The Moral Imperative

Margot Brinn and Karryn Ramanujan from the Ithaca Baha'i community

The Syrian civil war has killed almost half a million people. Money donated to help Syrians often can’t reach them.  The medical infrastructure in Syria is in terrible shape. Victims of the war as well as people with cancer and other diseases are unable to get the help they need.

The Ithaca Coalition for Unity and Cooperation in the Middle East (ICUCME) dedicated its first Dinner Conversation of the year to raise money for a hospital that has been able to help Syrians. In the past few years 2,500 Syrians with serious medical problems have clandestinely crossed the border into Israel to receive medical treatment at Ziv Hospital.

While that is a drop in the bucket to what is needed, it expresses ICUCME core values of human-to-human connection, since officially Syria and Israel are still at war. Yet even enemy combatants – men wounded fighting in battles, not just women and children — are being treated at Ziv with the same level of care as Israeli Arabs and Jews are given. The money raised at ICUCME’s Dinner Conversation will go towards supporting the free medical treatment the Syrians are receiving.

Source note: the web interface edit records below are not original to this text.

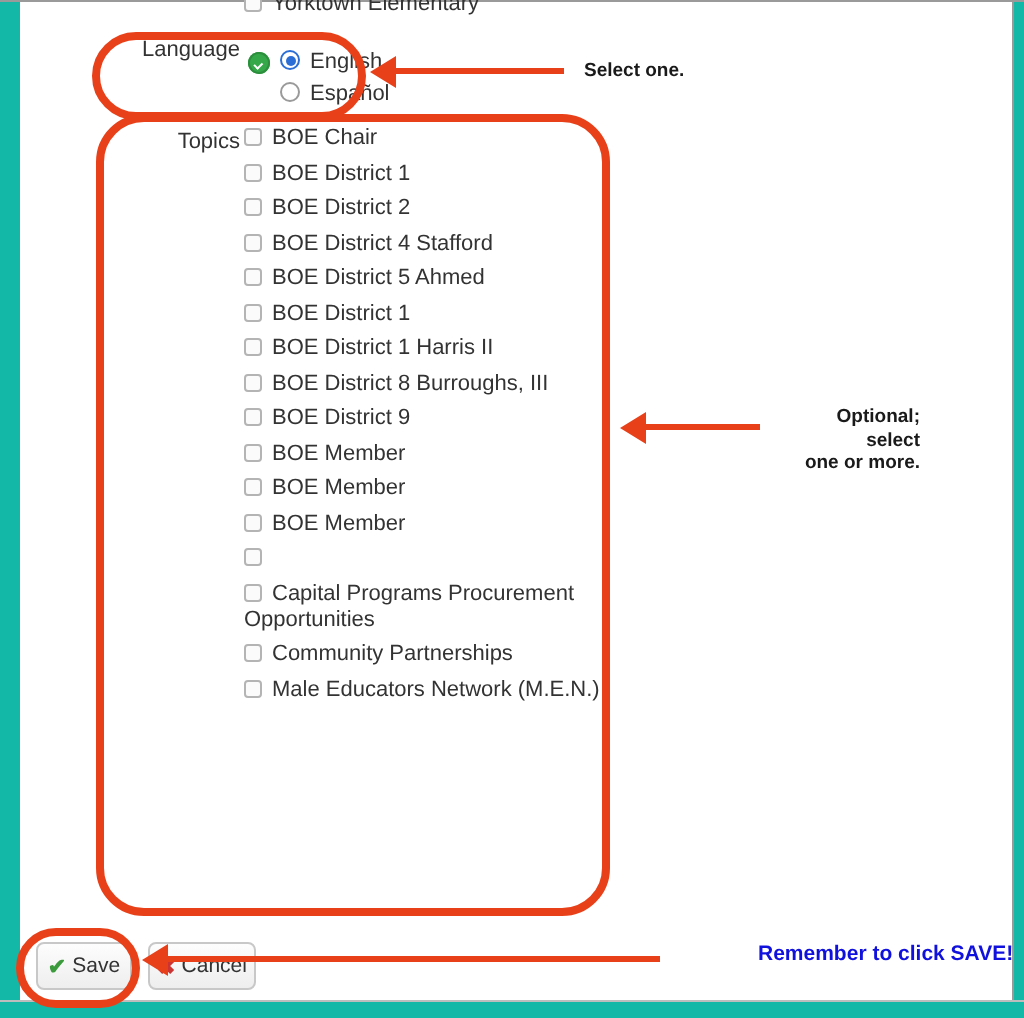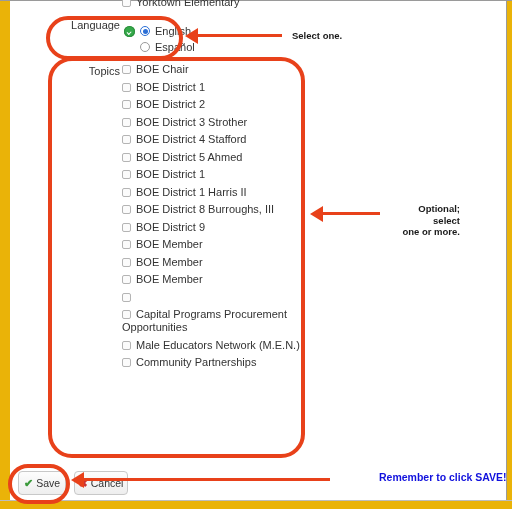--- a/index.html
+++ b/index.html
@@ -13,7 +13,7 @@
   
   #screen{
     position:absolute;left:0;top:0;width:512px;height:509px;
-    background:#eab308;
+    background:#14b8a6;
     overflow:hidden;
   }
   #top-rule{position:absolute;left:0;top:0;width:512px;height:1px;background:#9a9a9a;}

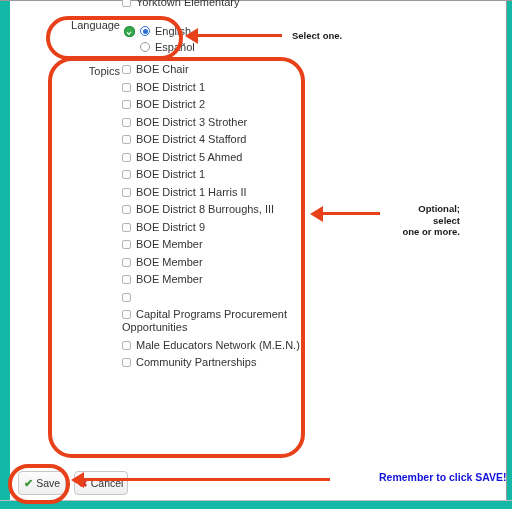--- a/index.html
+++ b/index.html
@@ -170,7 +170,6 @@
       <div class="topic"><span class="cb"></span><span class="tx">BOE Chair</span></div>
       <div class="topic"><span class="cb"></span><span class="tx">BOE District 1</span></div>
       <div class="topic"><span class="cb"></span><span class="tx">BOE District 2</span></div>
-      <div class="topic"><span class="cb"></span><span class="tx">BOE District 3 Strother</span></div>
       <div class="topic"><span class="cb"></span><span class="tx">BOE District 4 Stafford</span></div>
       <div class="topic"><span class="cb"></span><span class="tx">BOE District 5 Ahmed</span></div>
       <div class="topic"><span class="cb"></span><span class="tx">BOE District 1</span></div>

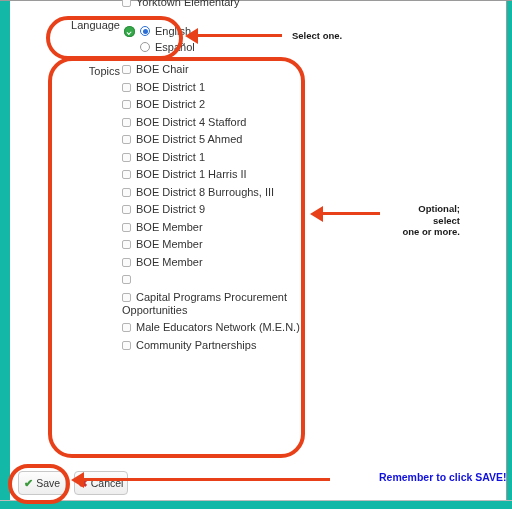--- a/index.html
+++ b/index.html
@@ -181,8 +181,8 @@
       <div class="topic"><span class="cb"></span><span class="tx">BOE Member</span></div>
       <div class="topic"><span class="cb"></span></div>
       <div class="topic"><span class="cb"></span><span class="tx">Capital Programs Procurement Opportunities</span></div>
+      <div class="topic"><span class="cb"></span><span class="tx">Community Partnerships</span></div>
       <div class="topic"><span class="cb"></span><span class="tx">Male Educators Network (M.E.N.)</span></div>
-      <div class="topic"><span class="cb"></span><span class="tx">Community Partnerships</span></div>
     </div>
   </div>
 

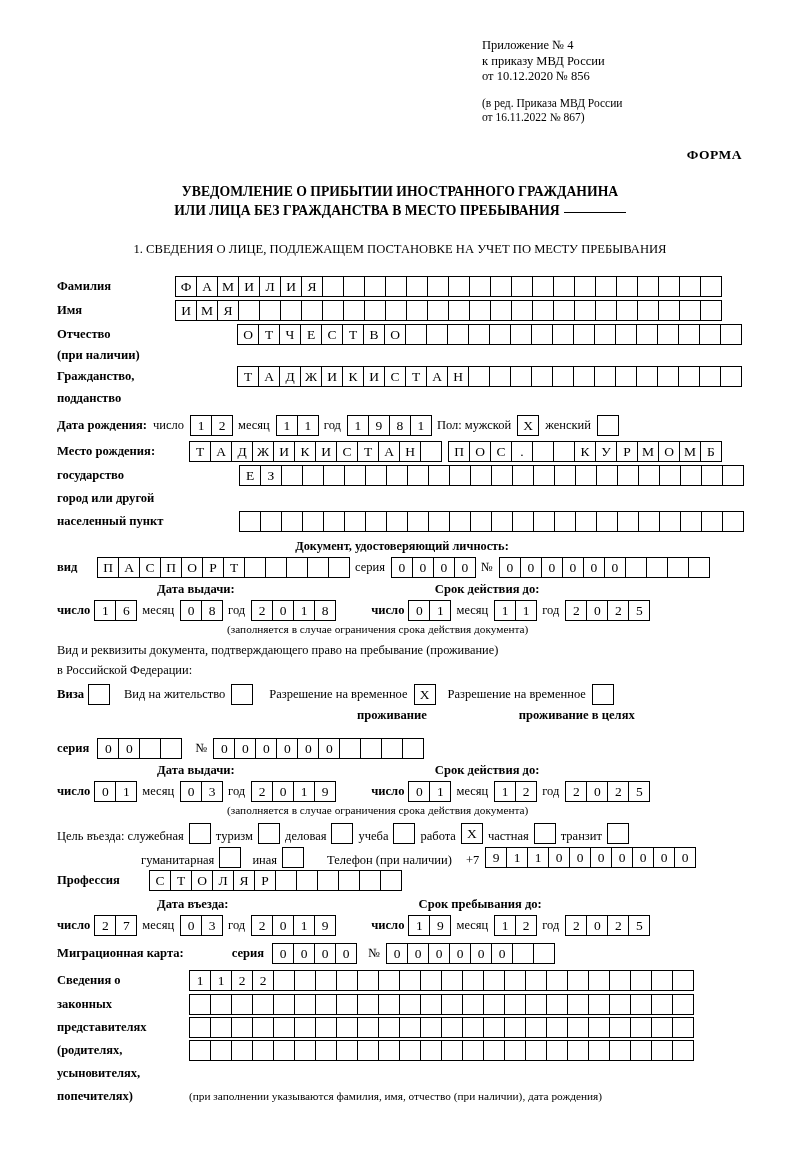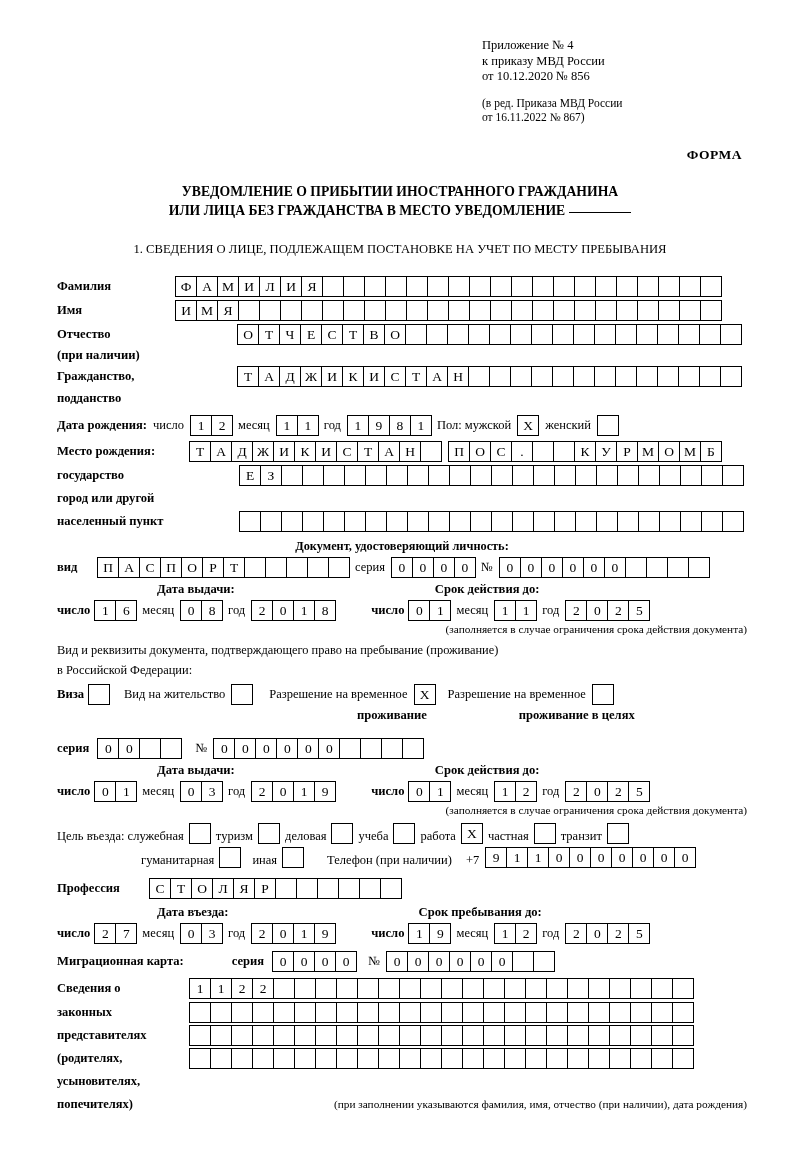--- a/index.html
+++ b/index.html
@@ -172,7 +172,7 @@
   <div class="title">
     <span>УВЕДОМЛЕНИЕ О ПРИБЫТИИ ИНОСТРАННОГО ГРАЖДАНИНА</span>
     <span class="line2">
-      <span>ИЛИ ЛИЦА БЕЗ ГРАЖДАНСТВА В МЕСТО УВЕДОМЛЕНИЕ</span><span class="blank"></span>
+      <span>ИЛИ ЛИЦА БЕЗ ГРАЖДАНСТВА В МЕСТО ПРЕБЫВАНИЯ</span><span class="blank"></span>
     </span>
   </div>
 

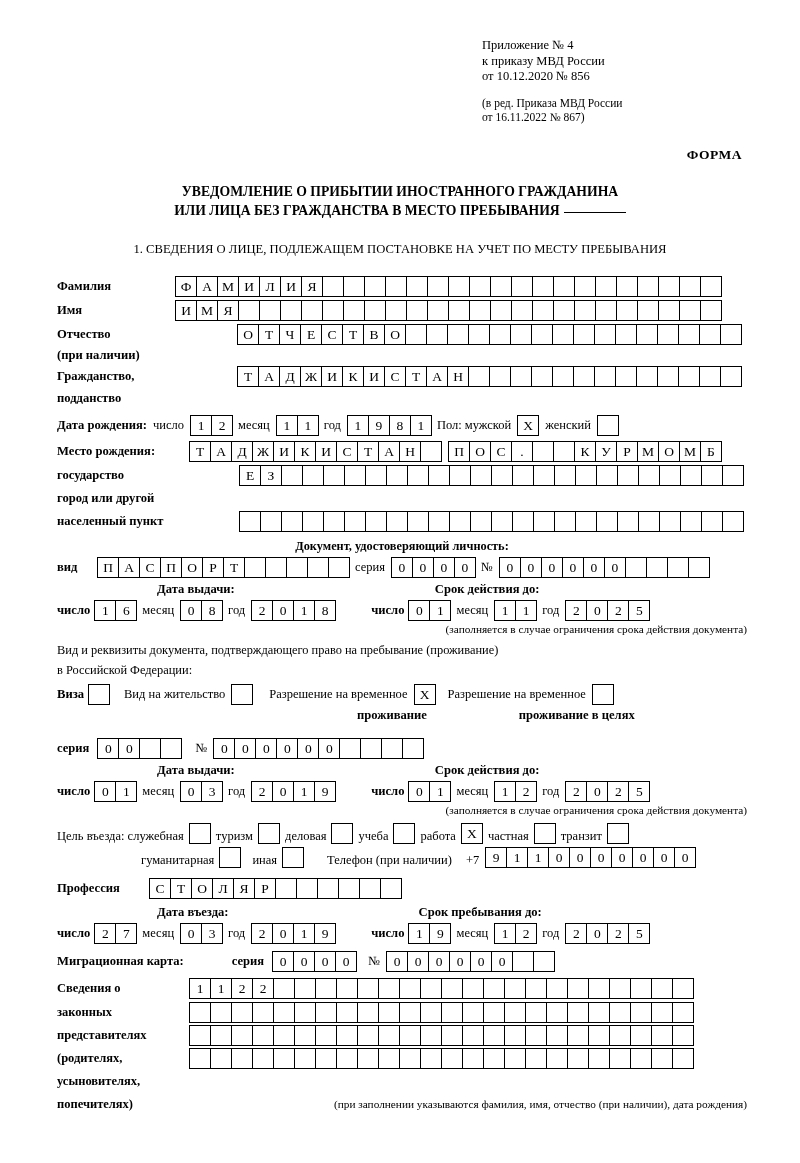--- a/index.html
+++ b/index.html
@@ -110,7 +110,7 @@
 
   .note {
     font-size: 11.3px;
-    text-align: right;
+    text-align: left;
   }
 
   .inline-lbl { margin: 0 6px 0 6px; white-space: nowrap; }

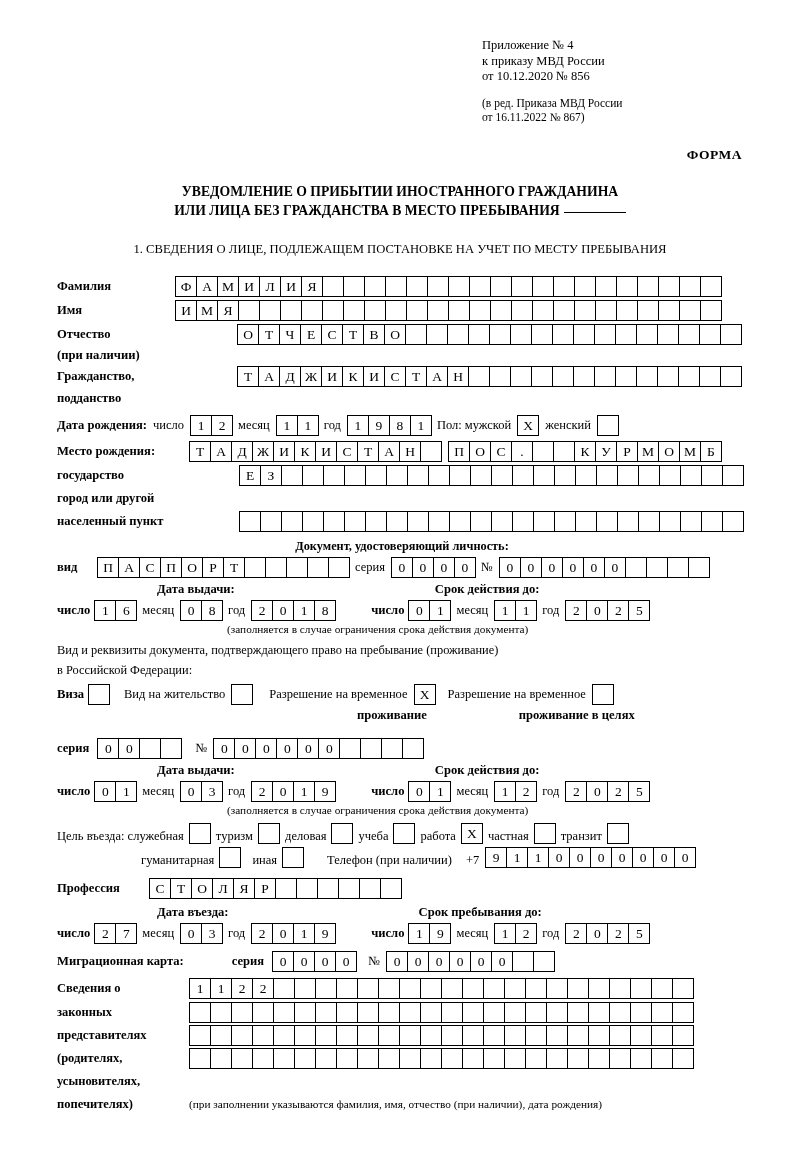--- a/index.html
+++ b/index.html
@@ -656,7 +656,7 @@
         </span>
     </div>
 
-    <div class="row" style="margin-top:9px">
+    <div class="row" style="margin-top:1px">
       <div class="leftcol" style="width:92px;flex:0 0 92px">Профессия</div>
       <div class="boxes" id="profession-boxes">
           <div class="bx">С</div>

After partaking of a delicious pot-luck, the Oct. 3 Dinner Conversation began with Margot Brinn and Karryn Olson-Ramanujan from the Bahai’i community offering a brief introduction to Baha’i history and beliefs. They then distributed quotes for discussion from the Baha’u’llah, who founded the Baha’i in Iran in the 19th century, and explained the technique Baha’i use when considering such passages.

The conversation then segued into a larger consideration of the evening’s theme of the moral imperative. One question discussed – should you offer aid to your enemies who might then hurt you? – inspired one participant to share the Baha’u’llah quote she’d been discussing: “When a thought of war comes, oppose it by a stronger thought of peace. A thought of hatred must be destroyed by a more powerful thought of love.”

Said her discussion partner: You should offer aid to your enemy, because by showing compassion to someone who might hurt you in the future, you could potentially change that future.

Participants also explored their own moral beliefs and the family and social context in which they were formed. They then considered how to balance one’s own well-being with moral obligation. But for one participant, a retired math professor, there was no possible conflict: by being true to one’s own moral soul, helping others was on behalf of one’s own well-being.

After the discussion, participants used glue, scissors, stickers, and felt shapes to create get-well cards for Syrian children being treated at Ziv Hospital. Said one card-maker, “I just want those kids to know someone in Ithaca cares.”